8. Energy transition
The International Association of Ports and Harbors (IAPH) Clean Marine Fuels Working Group has published a total of six new checklists which cater for both ship-to-ship and truck-to-ship bunkering operations of liquefied gasses as a marine fuel at ports. Following the work of the members of the working group, these checklists, which are applicable to LNG and liquefied biogas, but also to liquid hydrogen, will contribute in a very concrete way towards the energy transition of shipping.
The harmonised bunker checklists reflect the extra requirements of ports about safe bunkering operations of alternative marine fuels in or near their port environment. By using such bunker checklists, a high level of quality and responsibility of the bunkering operators can be obtained. They will also be of great benefit to vessels and their crews bunkering in other ports because it will reduce the potential confusion caused by having to comply with different rules and regulations in different ports. The checklists can be obtained by registering, accepting terms and conditions and then downloading the checklists from the IAPH Clean Marine Fuels Working Group portal.
9. Global resilience
The Global Resilience Index Initiative, to be fully launched at COP28, will provide open reference data, metrics and projections of all countries worldwide. This critical missing layer of the world’s information architecture is key to reshaping development, managing risk and saving millions of lives and livelihoods – both in our climate today and decades ahead.

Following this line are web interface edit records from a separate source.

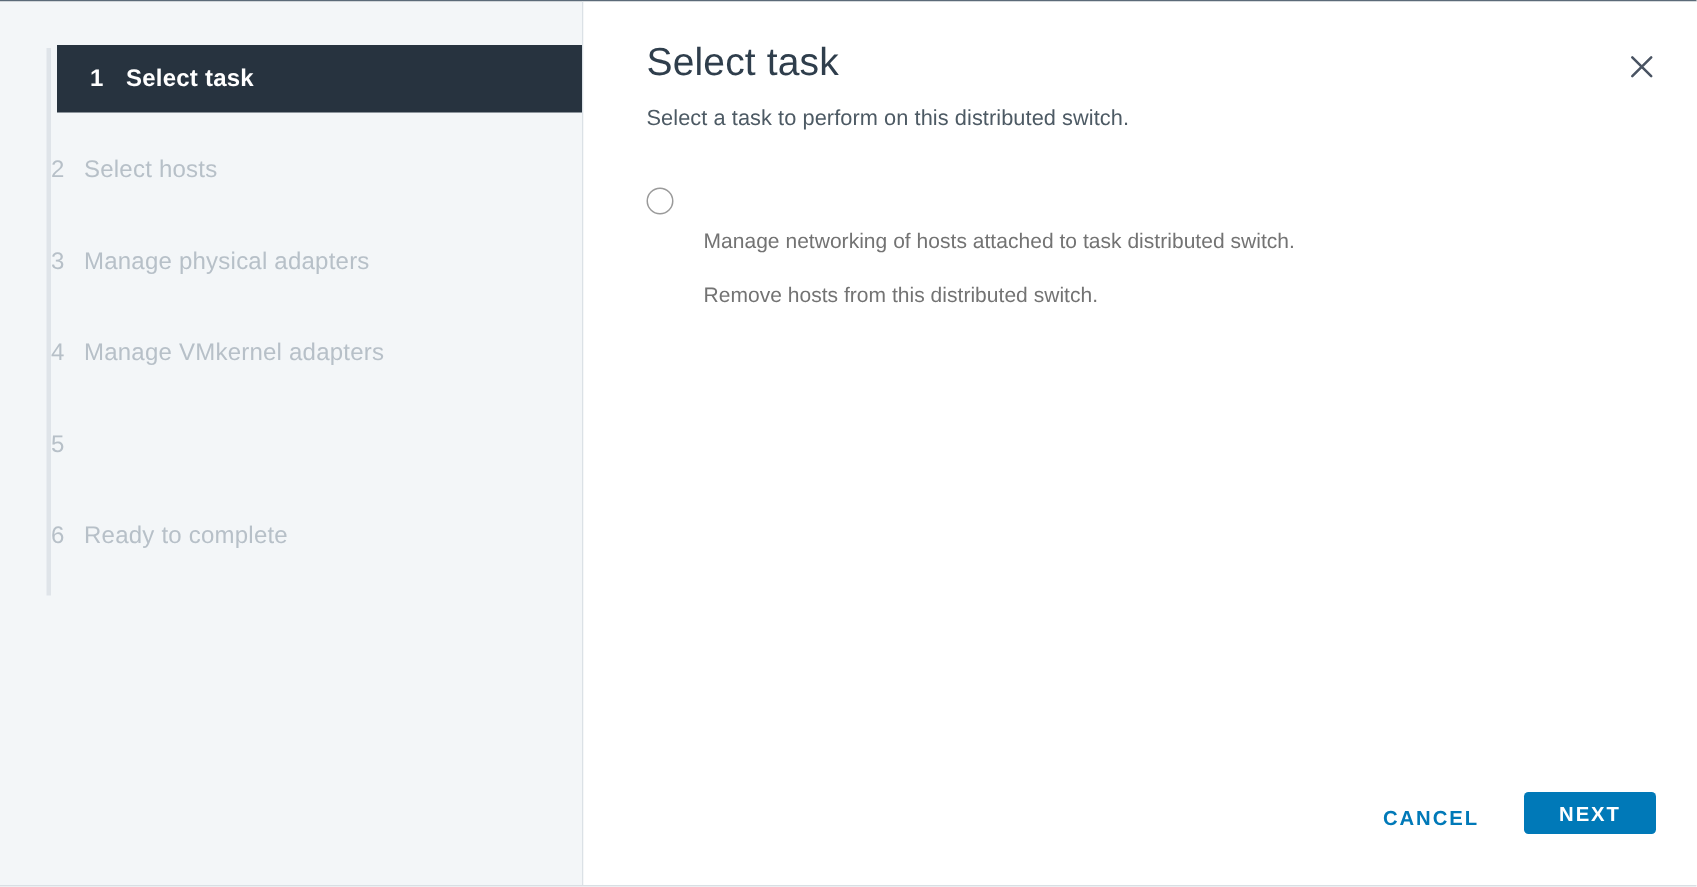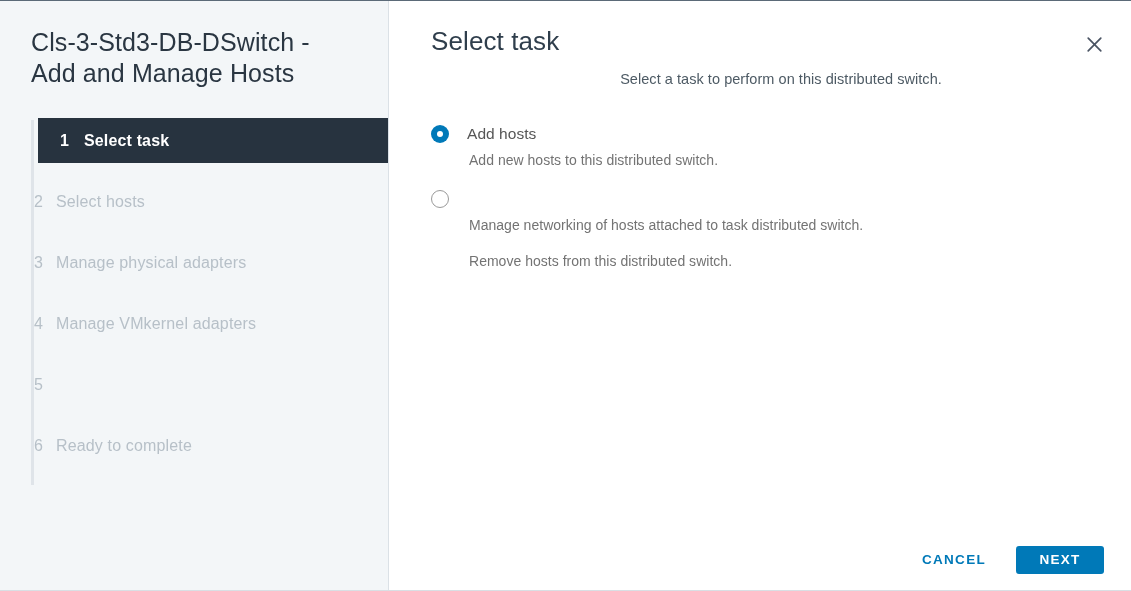"Cls-3-Std3-DB-DSwitch -" h1.wizard-title { html: <h1>Cls-3-Std3-DB-DSwitch - Add and Manage Hosts</h1> -> none }
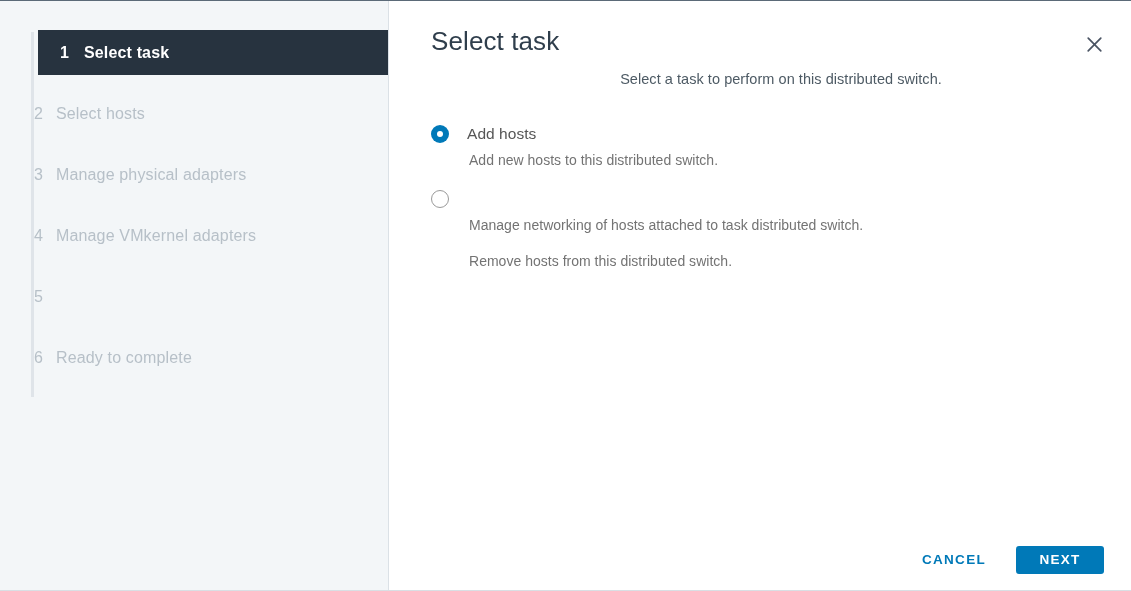"Select a task to perform" .panel-sub { text-align: center -> none }
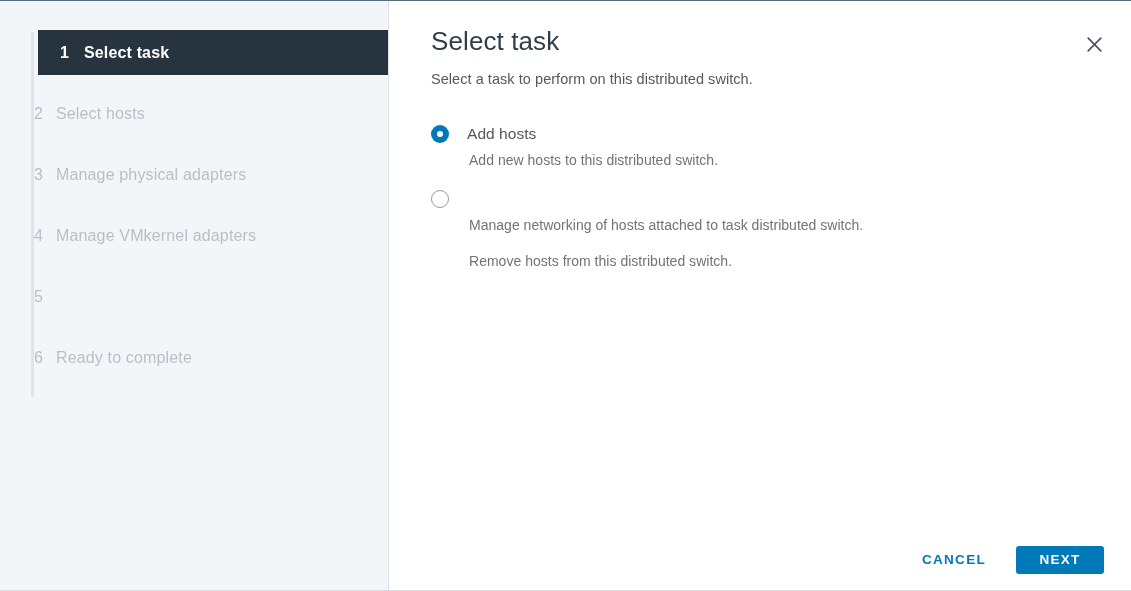"Add hosts" div.option { html: <div> <div> <span></span> <span>Add hosts</span> </div> <div>Add new hosts to this distributed switch.</div> </div> -> none }
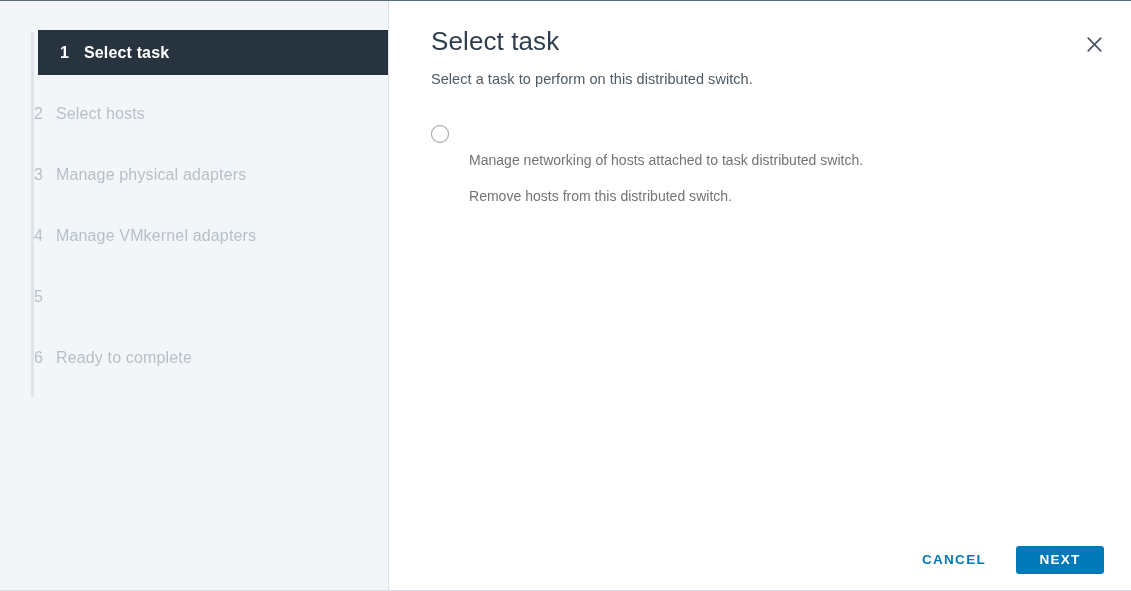"CANCEL" .footer { align-items: center -> none; bottom: 13px -> 27px }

The Global Resilience Index Initiative (GRII), a multi-partner taskforce, announced during the COP27 World Bank Plenary Session on 12th November identifies key milestones in its development towards an open, standard set of climate metrics and data to measure risks to communities, infrastructure and ecosystems. This informs how resilience is built, and societies and economies adapted to climate change, as well as mobilising the trillions of dollars necessary to build resilience.
GRII is a global public-private partnership to address the climate data emergency with consistent, accessible and reliable risk information for use by governments, the financial sector and wider communities.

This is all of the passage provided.